_Directions_
Whichever lines of the entries hold the word "under" should be identified and copied.

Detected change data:
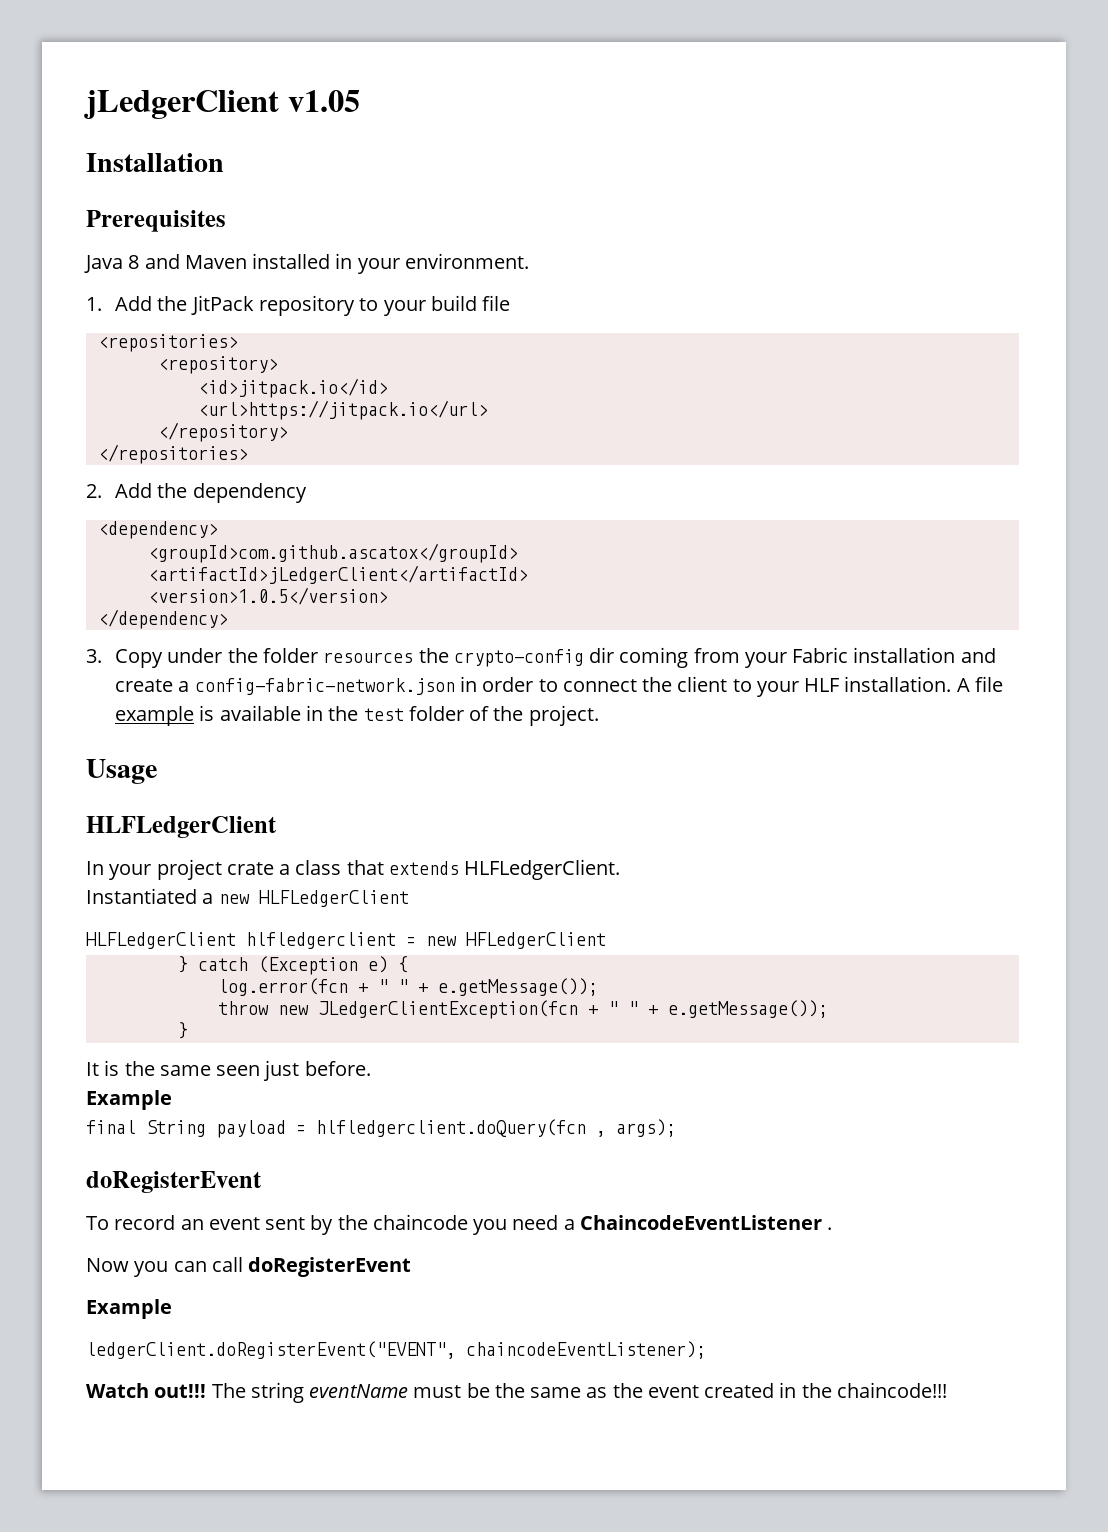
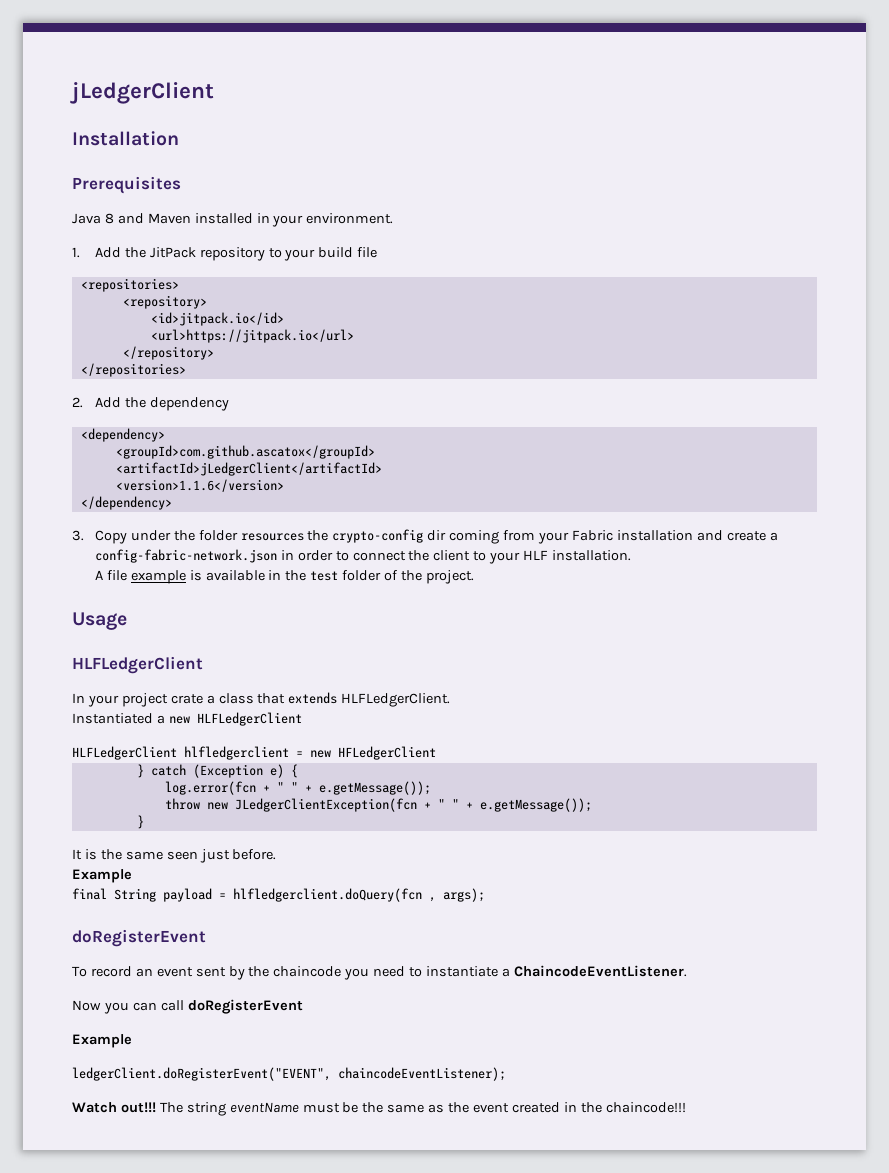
- jLedgerClient v1.05
+ jLedgerClient
- <version>1.0.5</version>
+ <version>1.1.6</version>
- 3. Copy under the folder resources the crypto-config dir coming from your Fabric installation and create a config-fabric-network.json in order to connect the client to your HLF installation. A file example is available in the test folder of the project.
+ 3. Copy under the folder resources the crypto-config dir coming from your Fabric installation and create a config-fabric-network.json in order to connect the client to your HLF installation.
+ A file example is available in the test folder of the project.
- To record an event sent by the chaincode you need a ChaincodeEventListener .
+ To record an event sent by the chaincode you need to instantiate a ChaincodeEventListener.

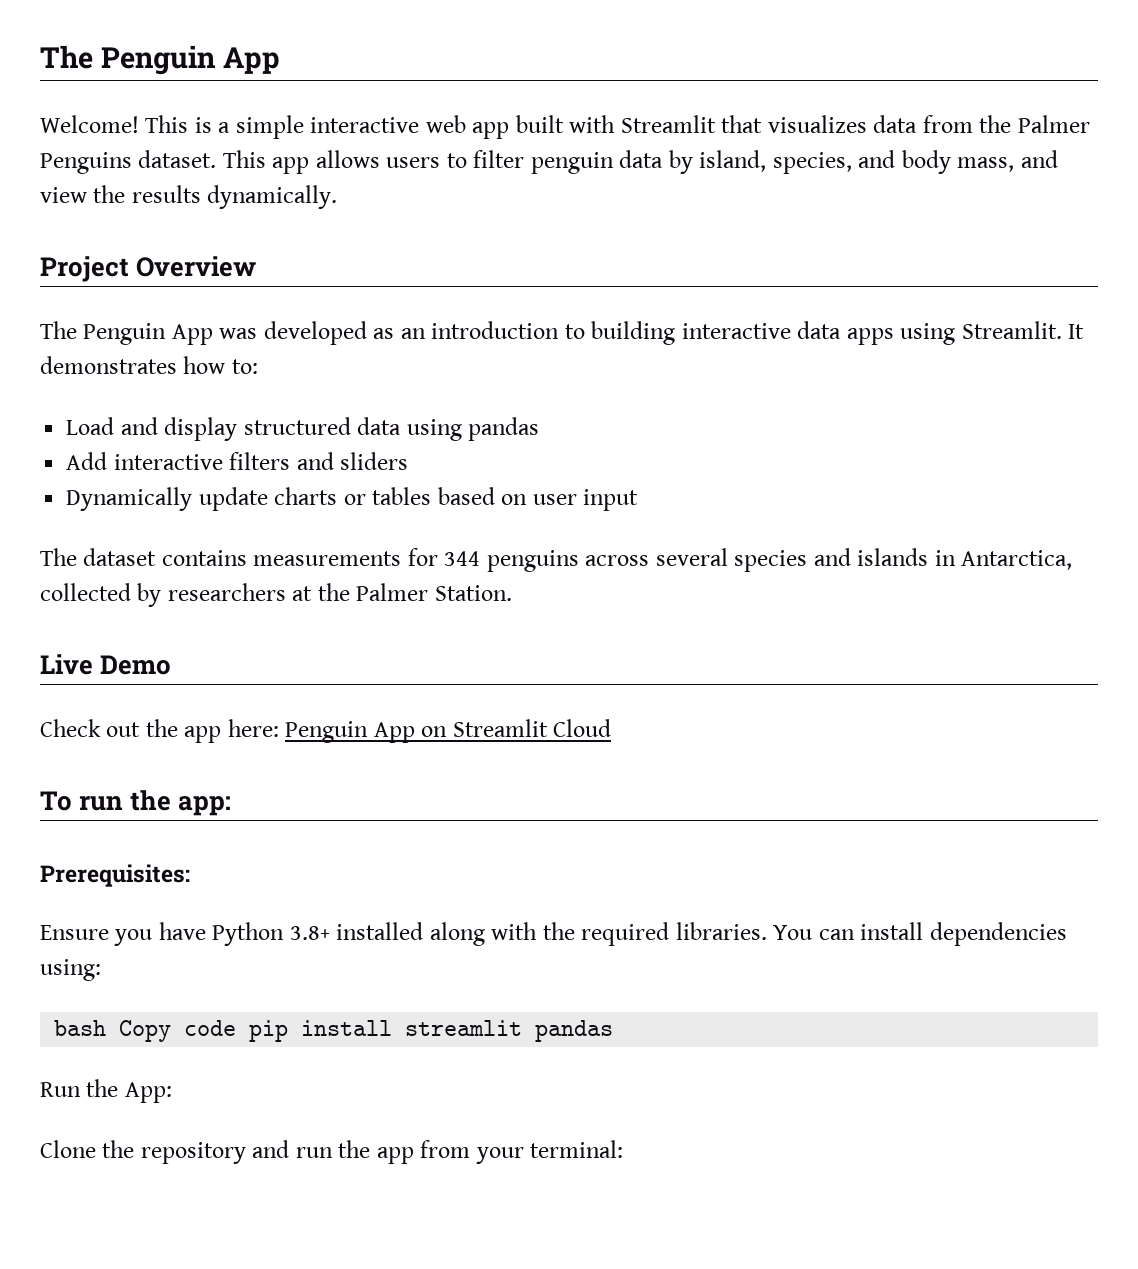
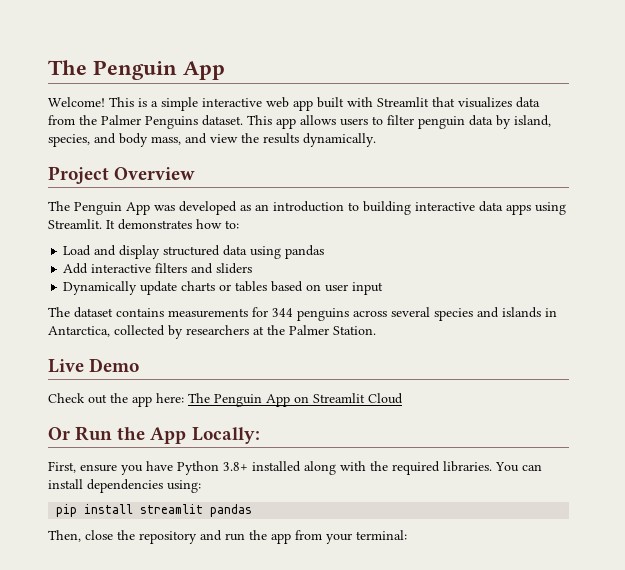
- Check out the app here: Penguin App on Streamlit Cloud
+ Check out the app here: The Penguin App on Streamlit Cloud
- To run the app:
- Prerequisites:
- Ensure you have Python 3.8+ installed along with the required libraries.
+ Or Run the App Locally:
+ First, ensure you have Python 3.8+ installed along with the required libraries.
- bash Copy code pip install streamlit pandas
+ pip install streamlit pandas
- Run the App:
- Clone the repository and run the app from your terminal:
+ Then, close the repository and run the app from your terminal:

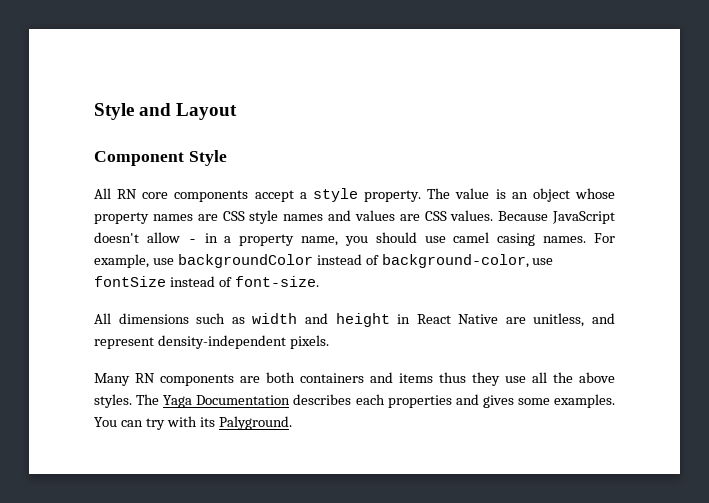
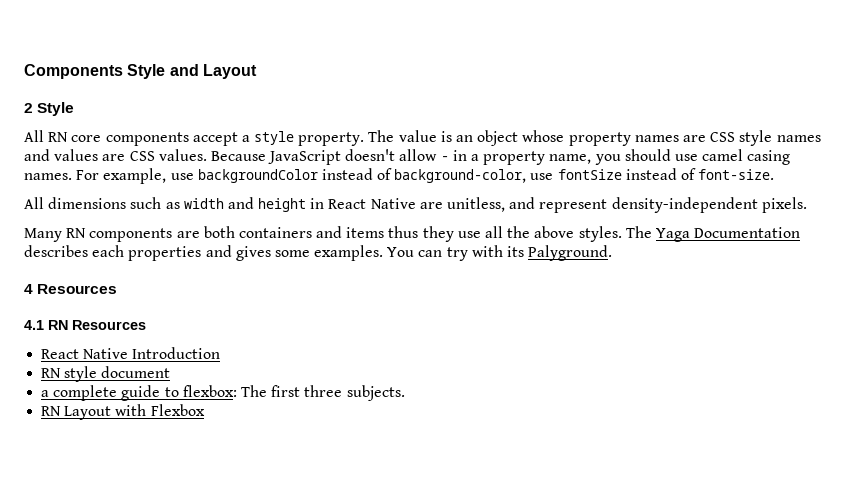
- Style and Layout
+ Components Style and Layout
- Component Style
+ 2 Style
+ 4 Resources
+ 4.1 RN Resources
+ React Native Introduction
+ RN style document
+ a complete guide to flexbox: The first three subjects.
+ RN Layout with Flexbox

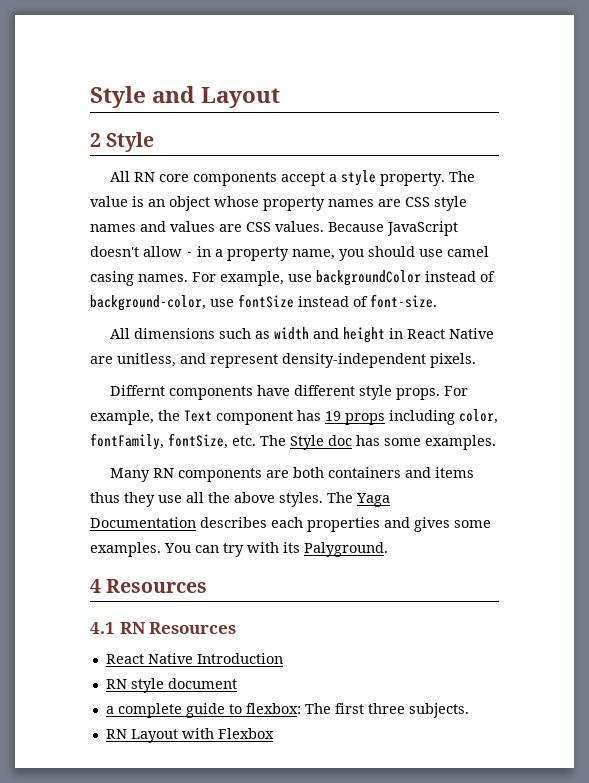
- Components Style and Layout
+ Style and Layout
+ Differnt components have different style props. For example, the Text component has 19 props including color, fontFamily, fontSize, etc. The Style doc has some examples.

_Solution to this task_
- 3. Copy under the folder resources the crypto-config dir coming from your Fabric installation and create a config-fabric-network.json in order to connect the client to your HLF installation. A file example is available in the test folder of the project.
+ 3. Copy under the folder resources the crypto-config dir coming from your Fabric installation and create a config-fabric-network.json in order to connect the client to your HLF installation.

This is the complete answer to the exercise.